Barts Cancer Centre | Cancer treatments | Radiotherapy | Our history
X-rays were discovered in 1895 and 1896. They were being used to treat, as well as imaging, the body. Barts was one of the first hospitals to use this technology and developed itself as a centre in the early part of the 20th Century. Dr Neville Finzi pioneered the department and the early methods of treatment including 'The Finzi-Harmer fenestration technique' to treat small cancers.
Staff at The London in the 1920’s were the first to use radium in the treatment of cancers.
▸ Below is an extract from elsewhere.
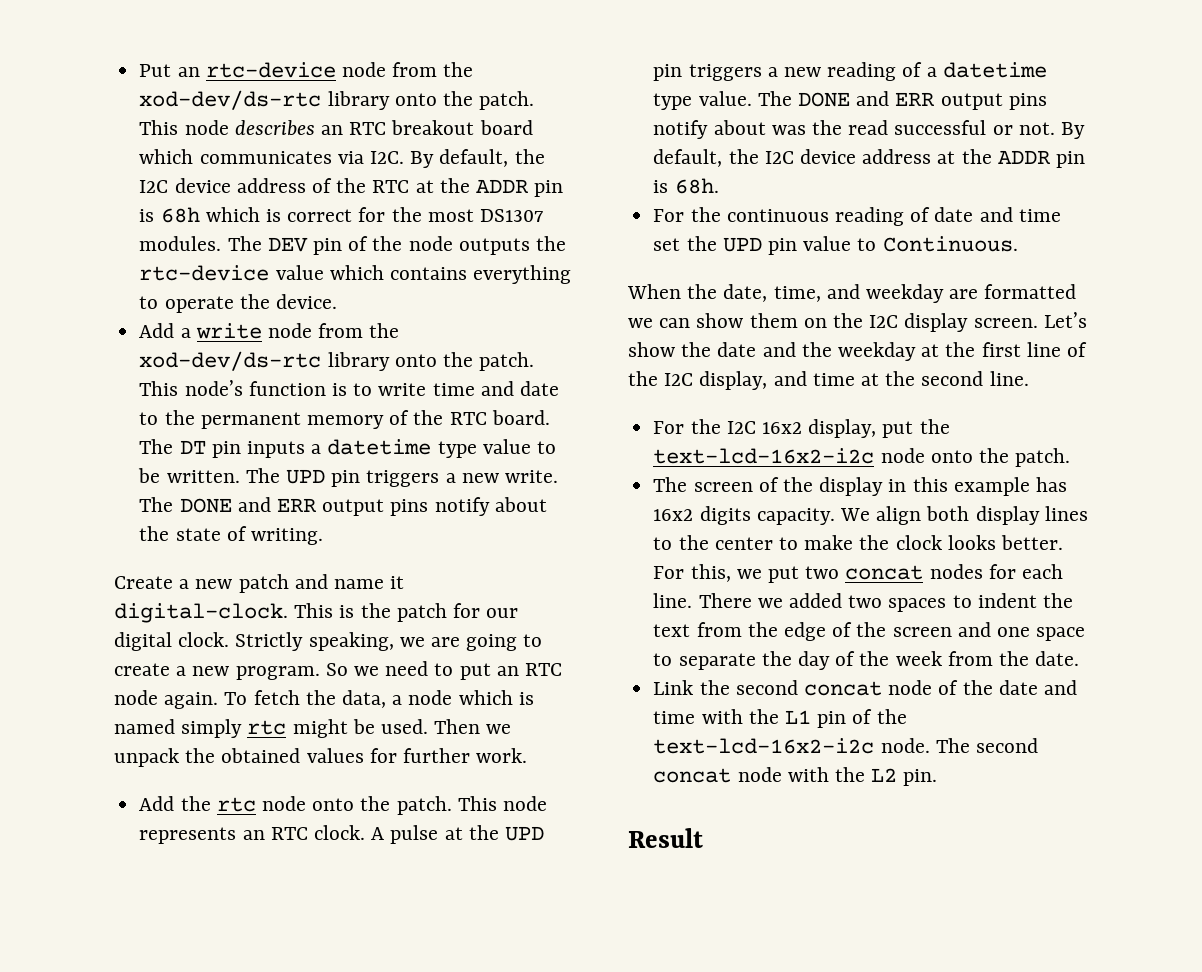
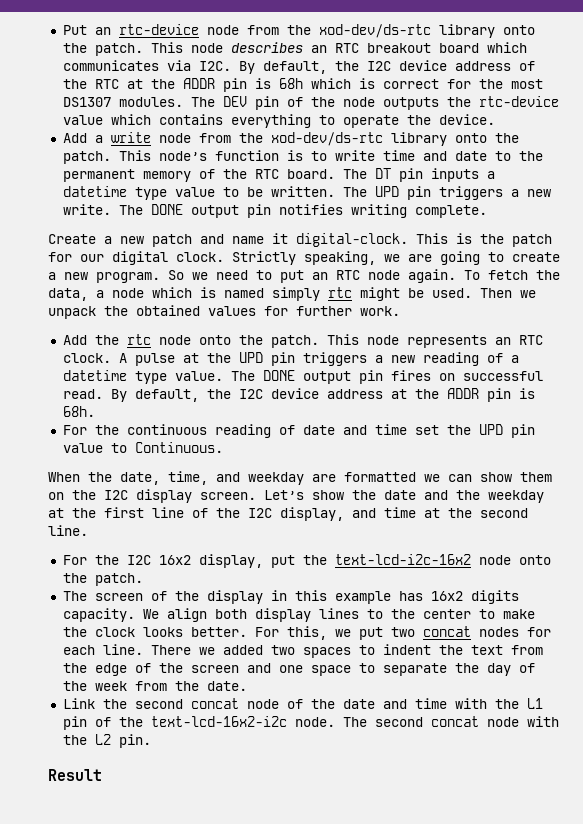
[237,497,547,516] [139,526,323,545] and ERR output pins notify about the state of writing. -> [190,204,487,218] output pin notifies writing complete.
[856,91,1047,110] [653,120,1055,139] and ERR output pins notify about was the read successful or not. -> [302,370,543,384] [62,389,103,399] output pin fires on successful read.
[653,448,875,464] text-lcd-16x2-i2c -> [334,554,471,565] text-lcd-i2c-16x2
In 1936 Barts was the first centre, outside the USA, to install a Million Volt Linear accelerator – the forerunner of the types of machines used worldwide today.
In 1960 a new department opened at Barts, which has continually been updated and modified technically, to provide some to the best radiotherapy available in the UK.
Barts and The Royal London Hospital's radiotherapy departments merged in 1994. With the development of Barts cancer and cardiac unit, all radiotherapy facilities transferred to the Barts site in 2001.
It maintained its pioneering reputation through the second half of the 20th Century using, amongst other advances, hyperbaric oxygen treatment, lens sparing radiotherapy (for the treatment of retinoblastoma eye tumours) and was the first department in London to develop and use stereotactic radiotherapy for brain tumours.